Task input>
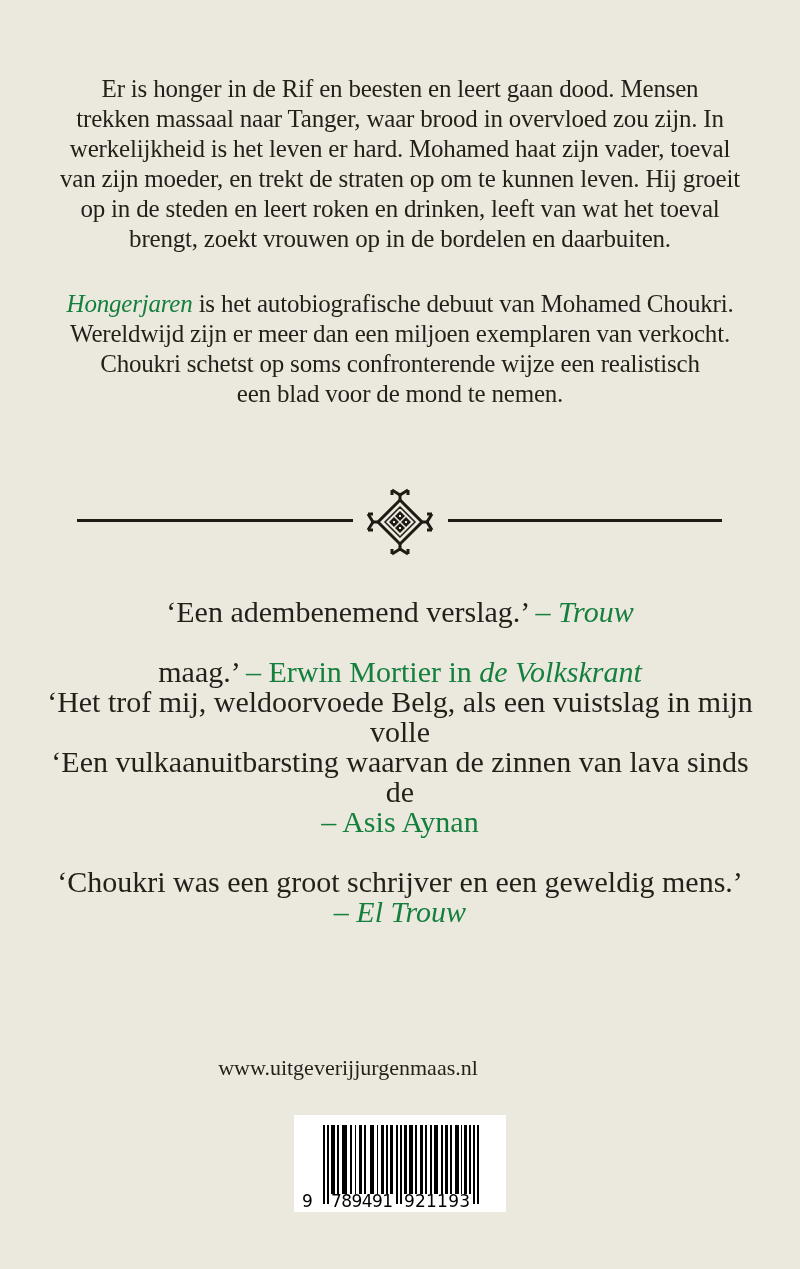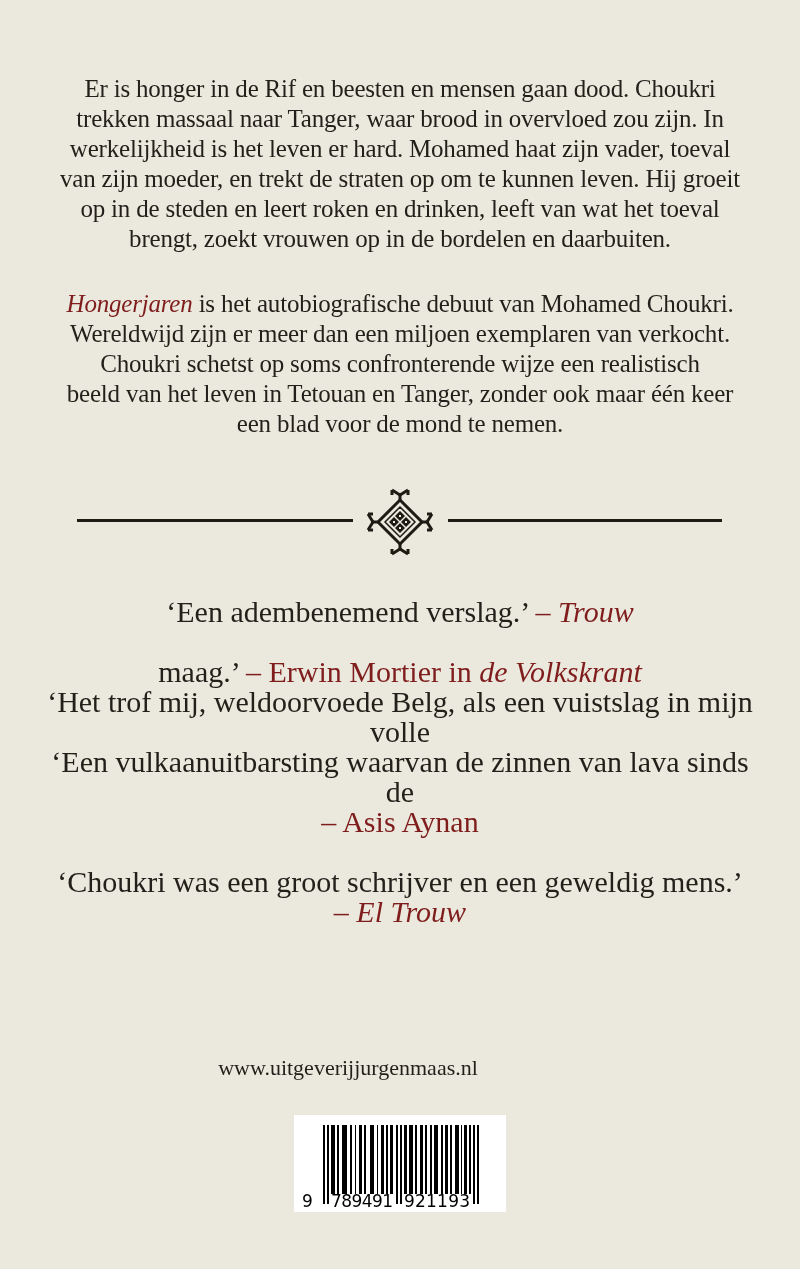--- a/index.html
+++ b/index.html
@@ -45,7 +45,7 @@
 <body>
 
 <div class="blurb" id="p1">
-  <p>Er is honger in de Rif en beesten en mensen gaan dood. Choukri</p>
+  <p>Er is honger in de Rif en beesten en leert gaan dood. Mensen</p>
   <p>trekken massaal naar Tanger, waar brood in overvloed zou zijn. In</p>
   <p>werkelijkheid is het leven er hard. Mohamed haat zijn vader, toeval</p>
   <p>van zijn moeder, en trekt de straten op om te kunnen leven. Hij groeit</p>

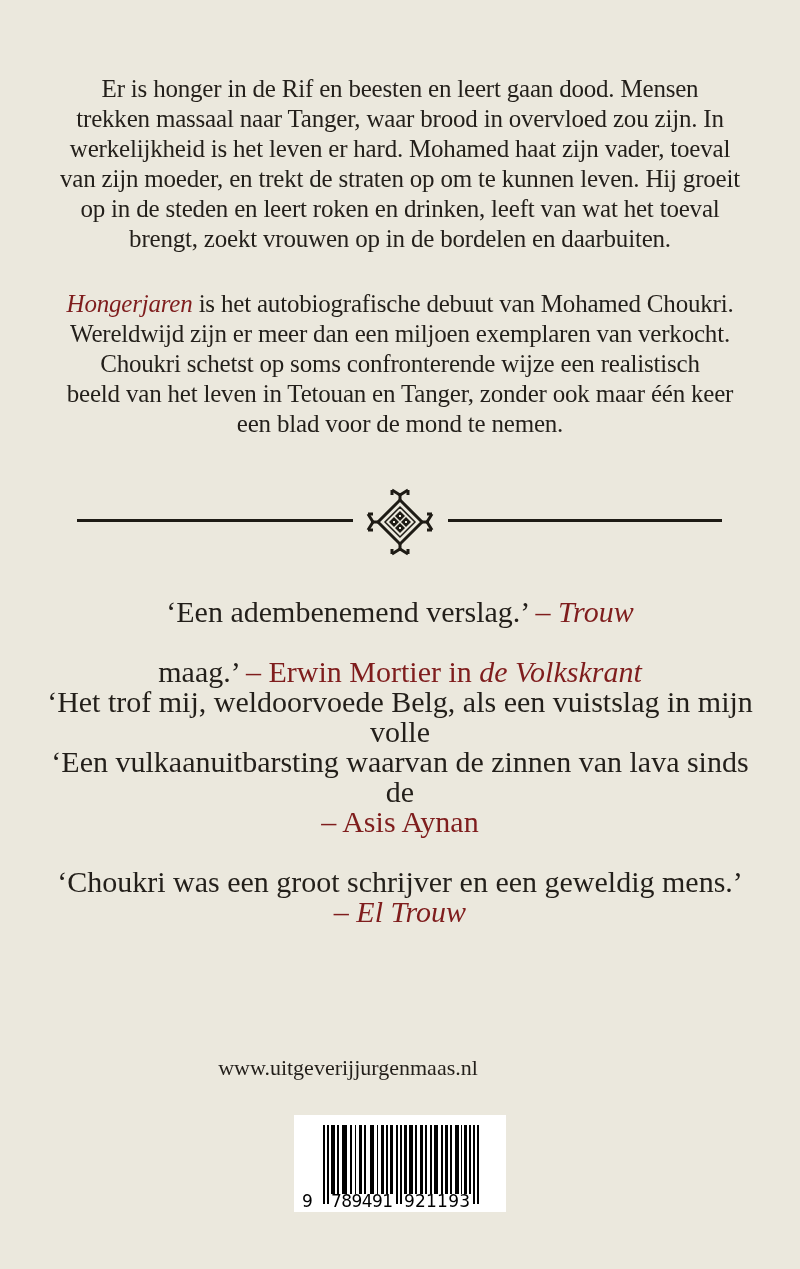--- a/index.html
+++ b/index.html
@@ -15,7 +15,7 @@
   .blurb p { margin:0; }
   #p1 { top:74px; }
   #p2 { top:289px; }
-  .red { color:#7f1d1d; }
+  .red { color:#15803d; }
   .it { font-style:italic; }
   .divider {
     position:absolute; top:519px; height:3px; background:#1e1b15;

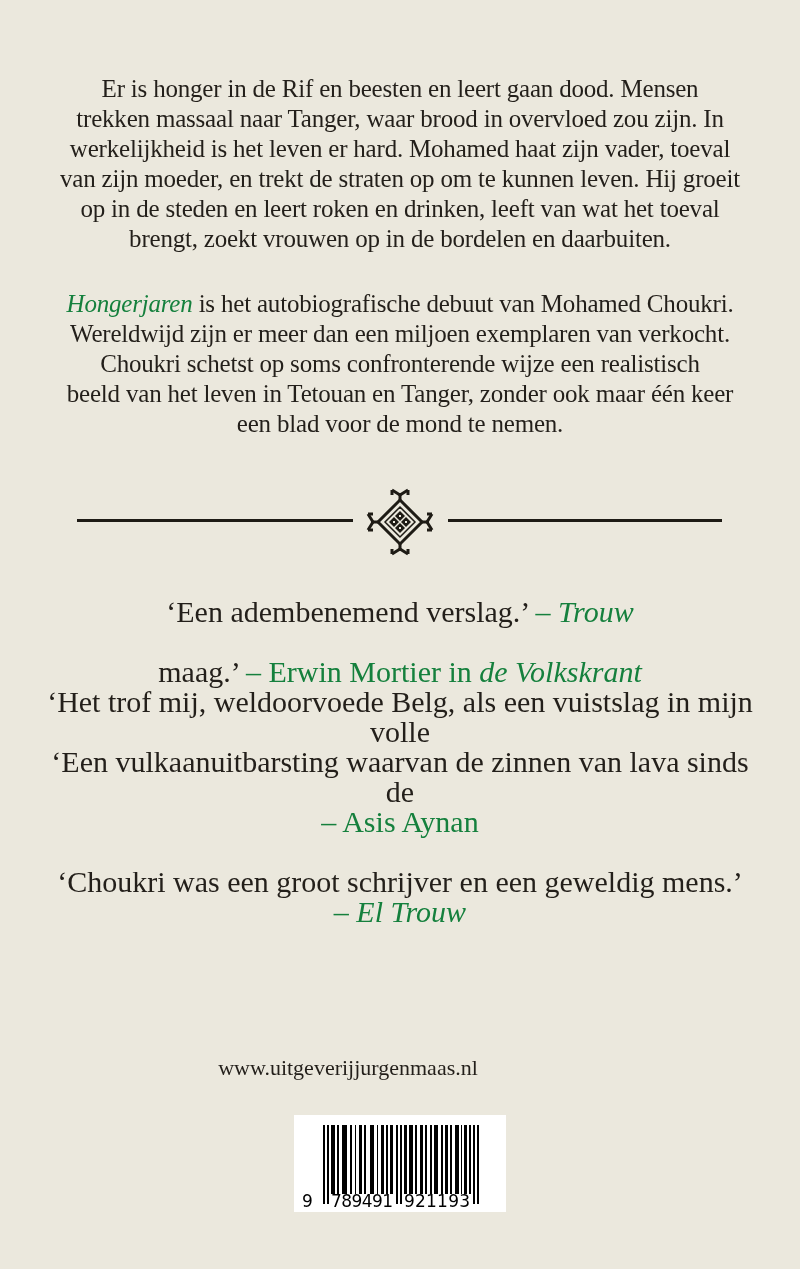--- a/index.html
+++ b/index.html
@@ -57,7 +57,6 @@
   <p><span class="red it">Hongerjaren</span><span> is het autobiografische debuut van Mohamed Choukri.</span></p>
   <p>Wereldwijd zijn er meer dan een miljoen exemplaren van verkocht.</p>
   <p>Choukri schetst op soms confronterende wijze een realistisch</p>
-  <p>beeld van het leven in Tetouan en Tanger, zonder ook maar één keer</p>
   <p>een blad voor de mond te nemen.</p>
 </div>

What the exercise asks>
Only a number is expected in reply: how many lines of the entries hold the word "class"?

Solution to this problem>
2